4 health benefits of peas
Peas are proof that powerful nutrients do come in small packages. Here’s how this flavourful veggie can boost your health
Get enough vitamin C
A ½ cup (125-mL) serving of shelled peas or chopped snow peas has almost half of your daily vitamin C needs. C aids in the growth and repair of tissues, and helps make collagen, a protein used in creating cartilage, skin and tendons. It’s also crucial for iron absorption. Because vitamin C is water soluble, your body can’t store it, so you need to get enough each day.
Avoid the blues
Whether cooked or raw, green peas are a very good source of folate, with ½ cup containing 13 percent of your daily needs. And folate is important: A Finnish study published in the Journal of Affective Disorders in 2012 found that a low intake of folate boosts the risk of melancholic depressive symptoms.

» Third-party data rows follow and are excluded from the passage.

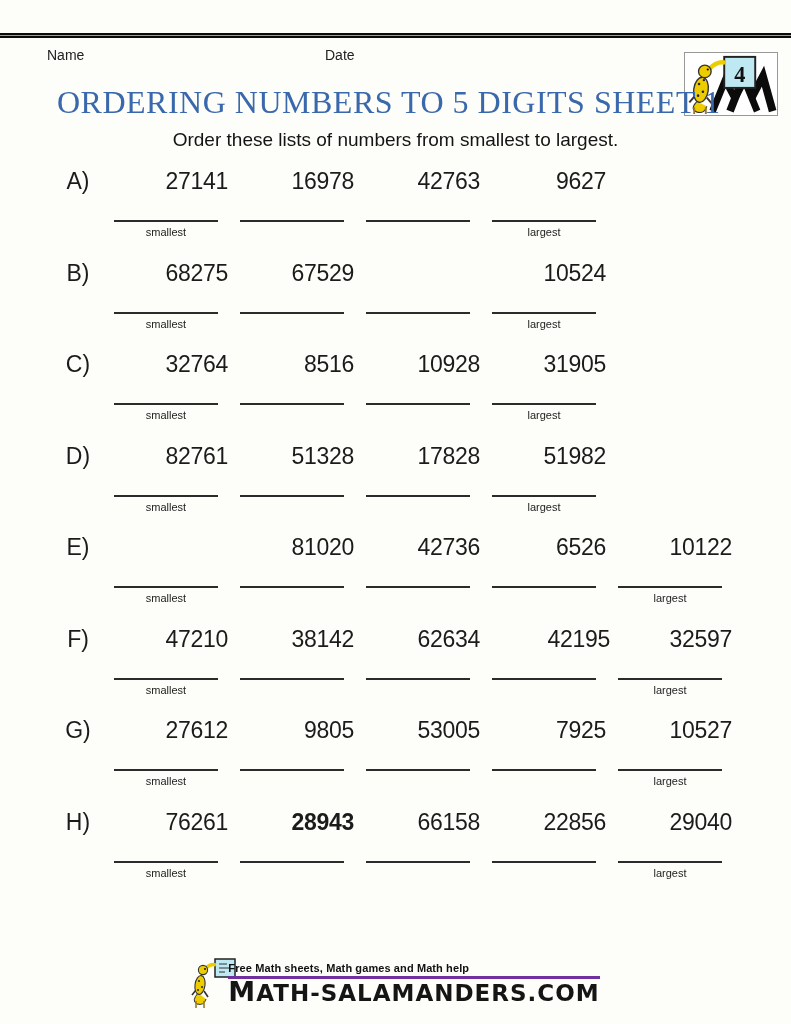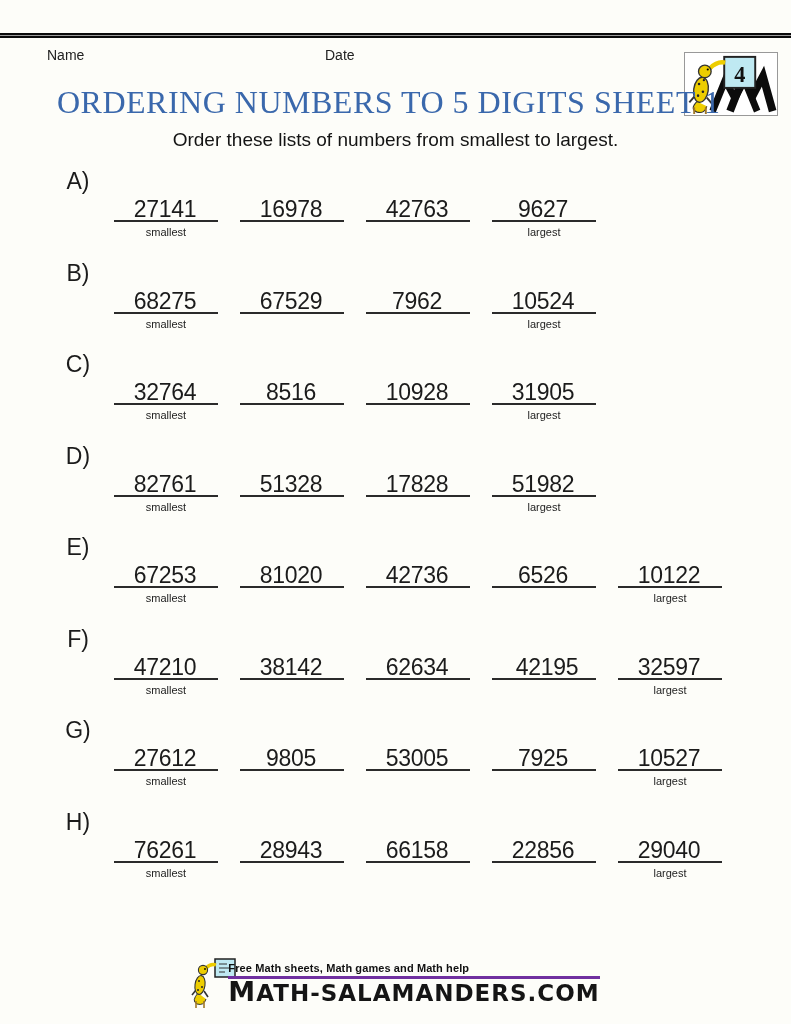--- a/index.html
+++ b/index.html
@@ -45,8 +45,8 @@
     font-size:23px;text-align:center;color:#1b1b1b;
   }
   .num{
-    position:absolute;top:0;width:126px;text-align:center;
-    font-size:23px;letter-spacing:-.3px;color:#1b1b1b;margin-top:28px;
+    position:absolute;top:0;width:126px;text-align:right;
+    font-size:23px;letter-spacing:-.3px;color:#1b1b1b;
   }
   .blank{
     position:absolute;top:52px;width:104px;height:0;

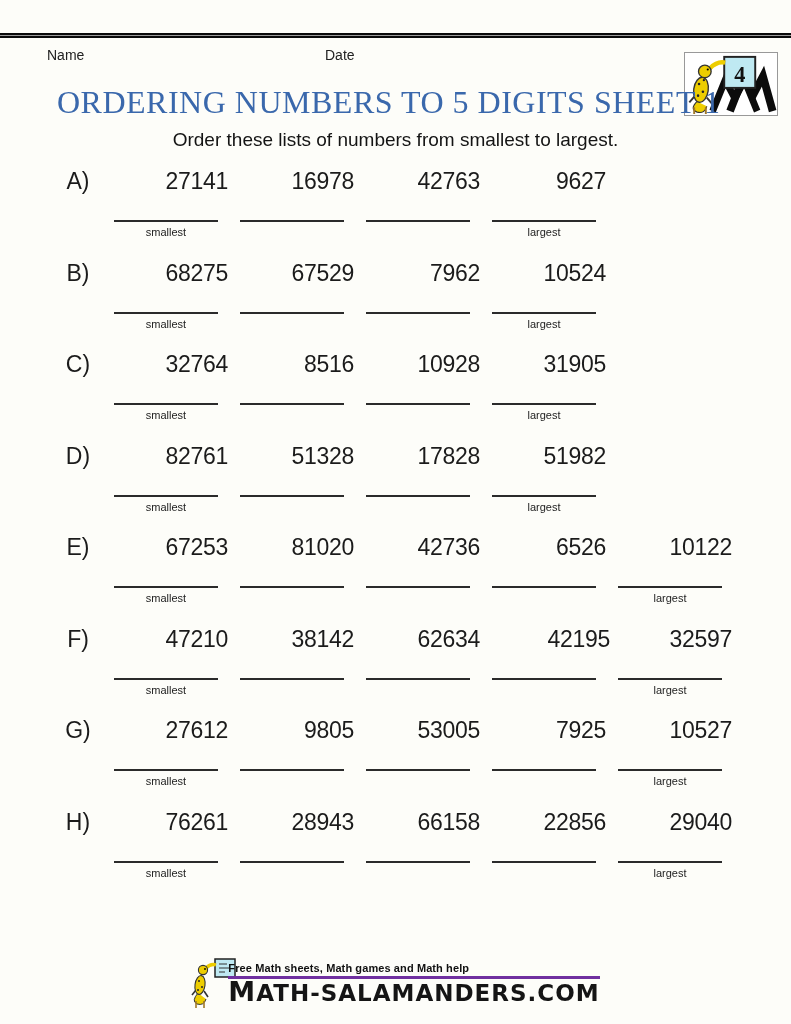--- a/index.html
+++ b/index.html
@@ -132,7 +132,6 @@
         <span class="blank" style="left: 114px;"></span>
         <span class="num" style="left: 228px;">67529</span>
         <span class="blank" style="left: 240px;"></span>
-        <span class="num" style="left: 354px;">7962</span>
         <span class="blank" style="left: 366px;"></span>
         <span class="num" style="left: 480px;">10524</span>
         <span class="blank" style="left: 492px;"></span>

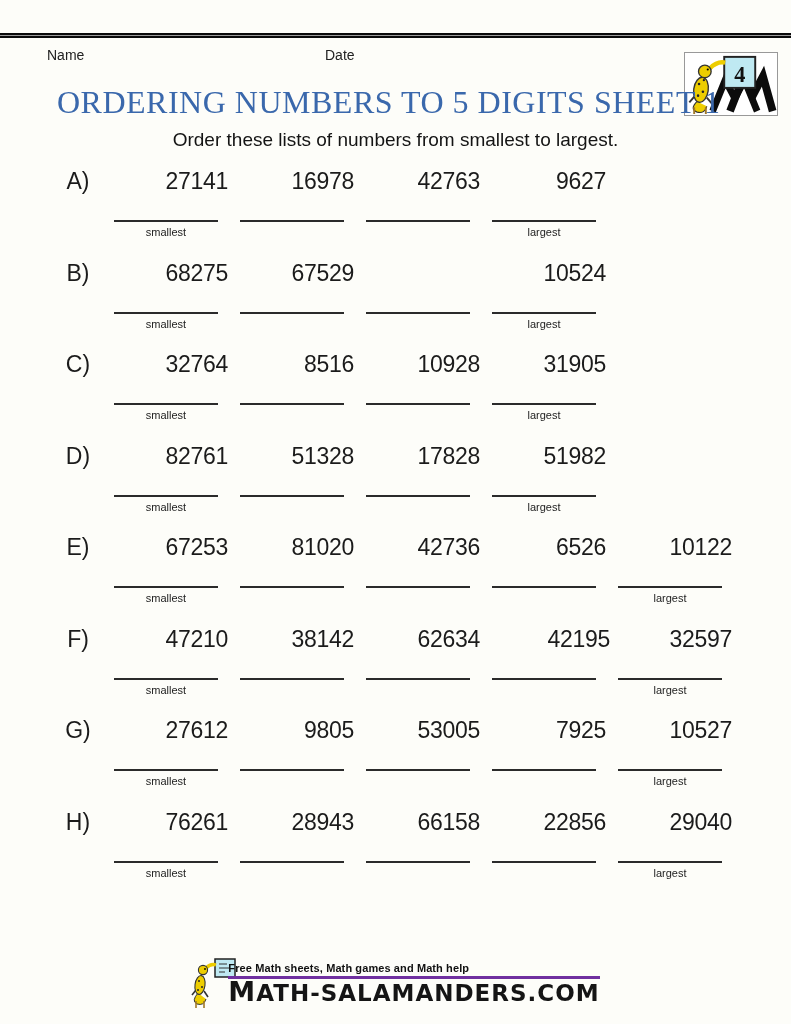--- a/index.html
+++ b/index.html
@@ -166,7 +166,6 @@
       </div>
       <div class="row" style="top: 534px;">
         <span class="row-letter">E)</span>
-        <span class="num" style="left: 102px;">67253</span>
         <span class="blank" style="left: 114px;"></span>
         <span class="num" style="left: 228px;">81020</span>
         <span class="blank" style="left: 240px;"></span>

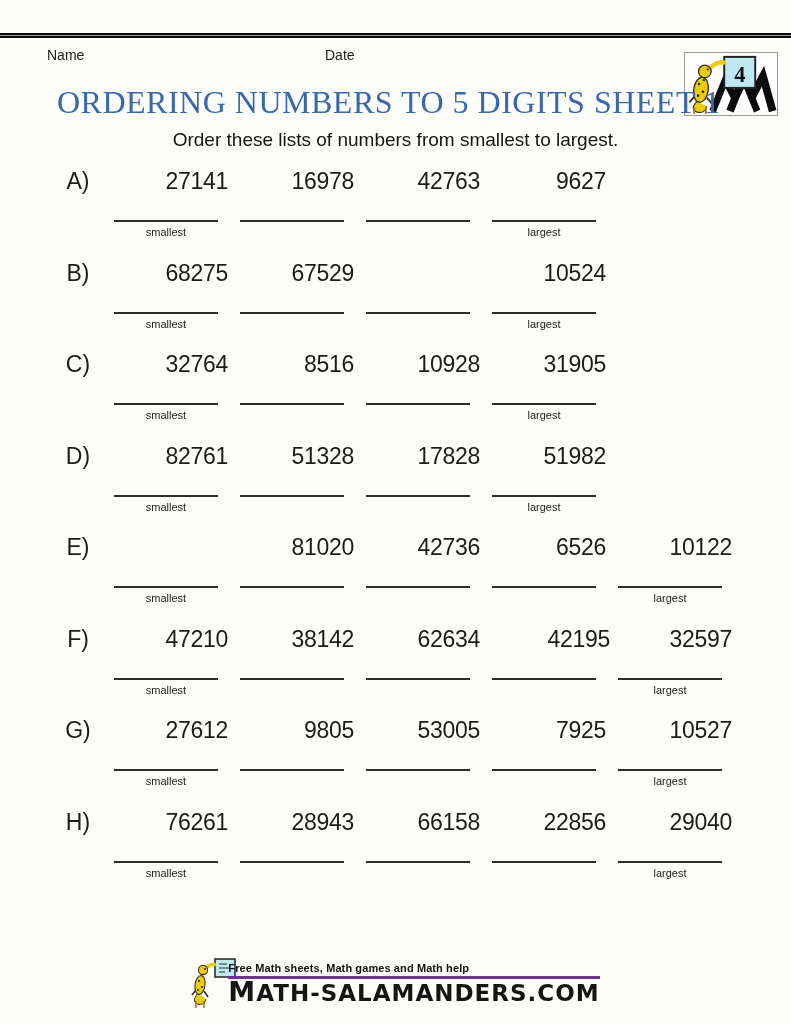--- a/index.html
+++ b/index.html
@@ -212,7 +212,7 @@
         <span class="row-letter">H)</span>
         <span class="num" style="left: 102px;">76261</span>
         <span class="blank" style="left: 114px;"></span>
-        <span class="num" style="left: 228px;">28943</span>
+        <span class="num" style="left: 228px; font-weight: bold;">28943</span>
         <span class="blank" style="left: 240px;"></span>
         <span class="num" style="left: 354px;">66158</span>
         <span class="blank" style="left: 366px;"></span>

Among study participants with the highest folate intake, the risk was about 50 percent less than among those with the lowest intake.
Protect your heart
A ½-cup serving of cooked shelled peas provides about one quarter of your daily fibre needs. A Swedish study of more than 20,000 people, published last year, showed that women who ate a high-fibre diet had just one quarter the risk of ischemic cardiovascular disease as those who ate a low-fibre diet. (The effect was less profound in men, but a high-fibre diet gave them better protection from ischemic stroke.)
Fight free radicals
A ½ cup of cooked green peas has 25 percent of your daily needs of manganese, a key component of an enzyme that helps neutralize free radicals in the body. Why is this good? Free radicals can lead to development of certain cancers, and damage our cell membranes and DNA. We should try to limit free radicals, which are the result of oxidation in the body-a process similar to metal rusting after exposure to oxygen in the air.